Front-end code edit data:
★ ★ ★ ★
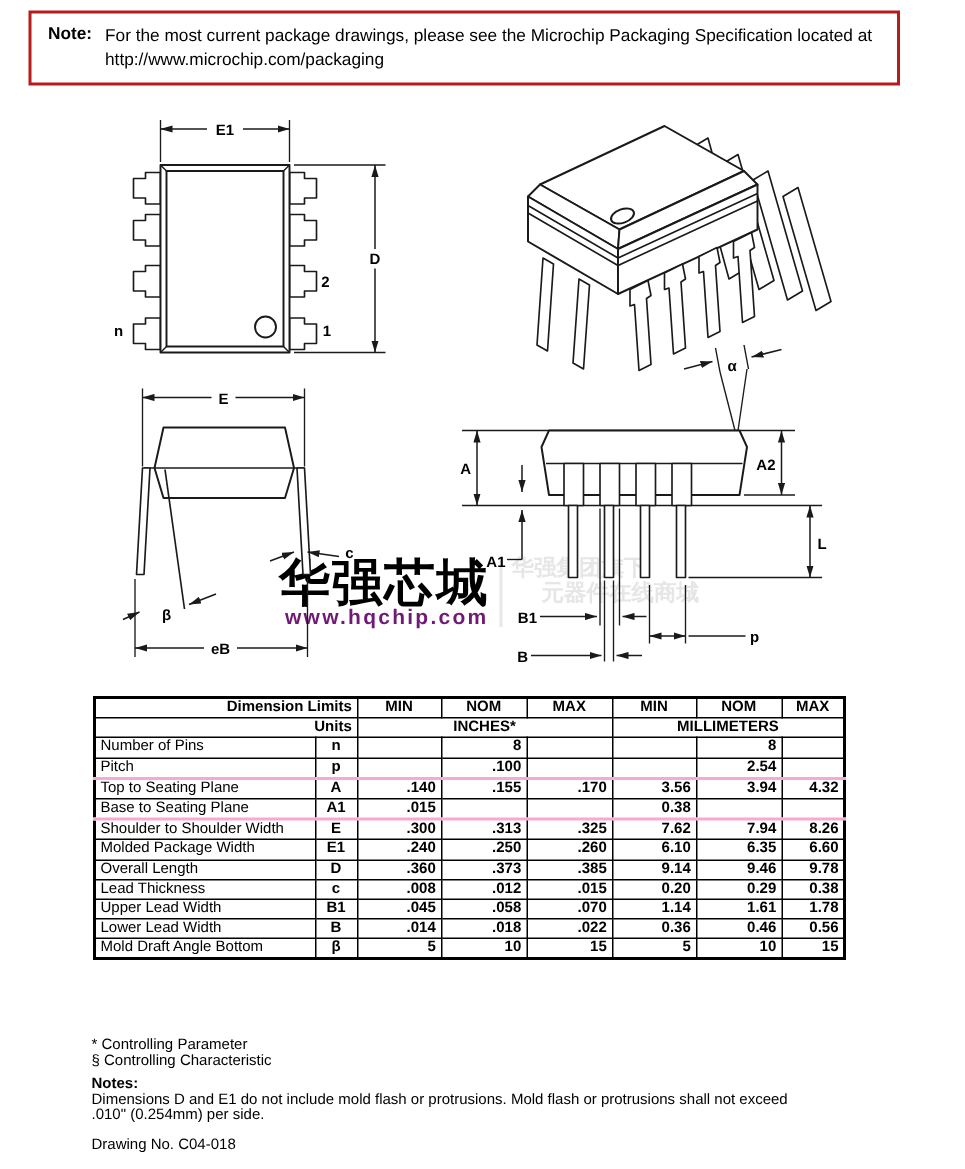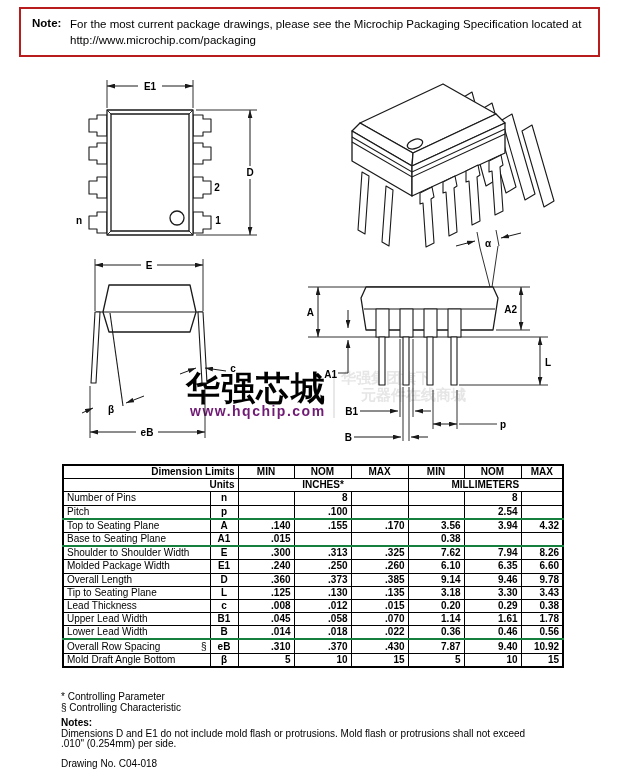--- a/index.html
+++ b/index.html
@@ -42,7 +42,7 @@
   .tval{text-align:right;font-weight:bold;}
   .thead{text-align:center;font-weight:bold;}
   .tright{text-align:right;font-weight:bold;}
-  tr.grp td{border-top:2px solid #15803d;}
+  tr.grp td{border-top:2px solid #f9a8d4;}
   .flag{float:right;font-weight:normal;}
 
   

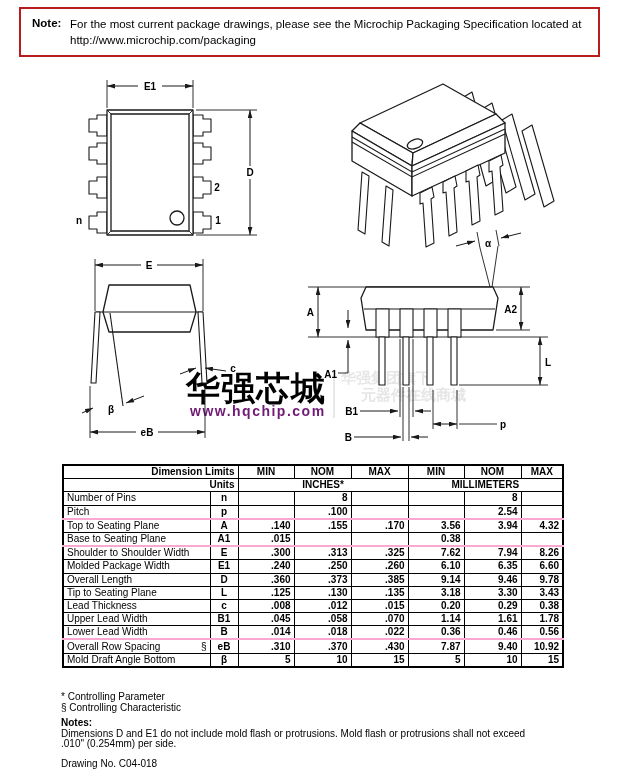--- a/index.html
+++ b/index.html
@@ -316,16 +316,6 @@
         <td class="tval">9.78</td>
       </tr>
   <tr>
-        <td class="tname"><span>Tip to Seating Plane</span></td>
-        <td class="tsym">L</td>
-        <td class="tval">.125</td>
-        <td class="tval">.130</td>
-        <td class="tval">.135</td>
-        <td class="tval">3.18</td>
-        <td class="tval">3.30</td>
-        <td class="tval">3.43</td>
-      </tr>
-  <tr>
         <td class="tname"><span>Lead Thickness</span></td>
         <td class="tsym">c</td>
         <td class="tval">.008</td>

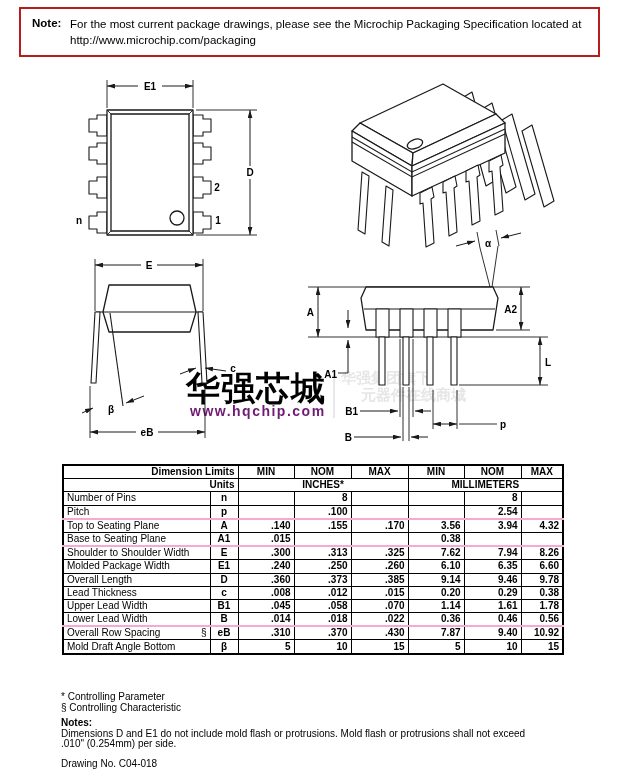--- a/index.html
+++ b/index.html
@@ -345,16 +345,6 @@
         <td class="tval">0.46</td>
         <td class="tval">0.56</td>
       </tr>
-  <tr class="grp">
-        <td class="tname"><span>Overall Row Spacing</span><span class="flag">§</span></td>
-        <td class="tsym">eB</td>
-        <td class="tval">.310</td>
-        <td class="tval">.370</td>
-        <td class="tval">.430</td>
-        <td class="tval">7.87</td>
-        <td class="tval">9.40</td>
-        <td class="tval">10.92</td>
-      </tr>
   <tr>
         <td class="tname"><span>Mold Draft Angle Bottom</span></td>
         <td class="tsym">β</td>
★ ★ ★ ★
EXERCISE AIM:
Every record above must be copied exactly; none of the pictures belong in the copy.

SOLUTION TO THIS TASK:
--- a/index.html
+++ b/index.html
@@ -42,7 +42,7 @@
   .tval{text-align:right;font-weight:bold;}
   .thead{text-align:center;font-weight:bold;}
   .tright{text-align:right;font-weight:bold;}
-  tr.grp td{border-top:2px solid #15803d;}
+  tr.grp td{border-top:2px solid #f9a8d4;}
   .flag{float:right;font-weight:normal;}
 
   

--- a/index.html
+++ b/index.html
@@ -316,16 +316,6 @@
         <td class="tval">9.78</td>
       </tr>
   <tr>
-        <td class="tname"><span>Tip to Seating Plane</span></td>
-        <td class="tsym">L</td>
-        <td class="tval">.125</td>
-        <td class="tval">.130</td>
-        <td class="tval">.135</td>
-        <td class="tval">3.18</td>
-        <td class="tval">3.30</td>
-        <td class="tval">3.43</td>
-      </tr>
-  <tr>
         <td class="tname"><span>Lead Thickness</span></td>
         <td class="tsym">c</td>
         <td class="tval">.008</td>

--- a/index.html
+++ b/index.html
@@ -345,16 +345,6 @@
         <td class="tval">0.46</td>
         <td class="tval">0.56</td>
       </tr>
-  <tr class="grp">
-        <td class="tname"><span>Overall Row Spacing</span><span class="flag">§</span></td>
-        <td class="tsym">eB</td>
-        <td class="tval">.310</td>
-        <td class="tval">.370</td>
-        <td class="tval">.430</td>
-        <td class="tval">7.87</td>
-        <td class="tval">9.40</td>
-        <td class="tval">10.92</td>
-      </tr>
   <tr>
         <td class="tname"><span>Mold Draft Angle Bottom</span></td>
         <td class="tsym">β</td>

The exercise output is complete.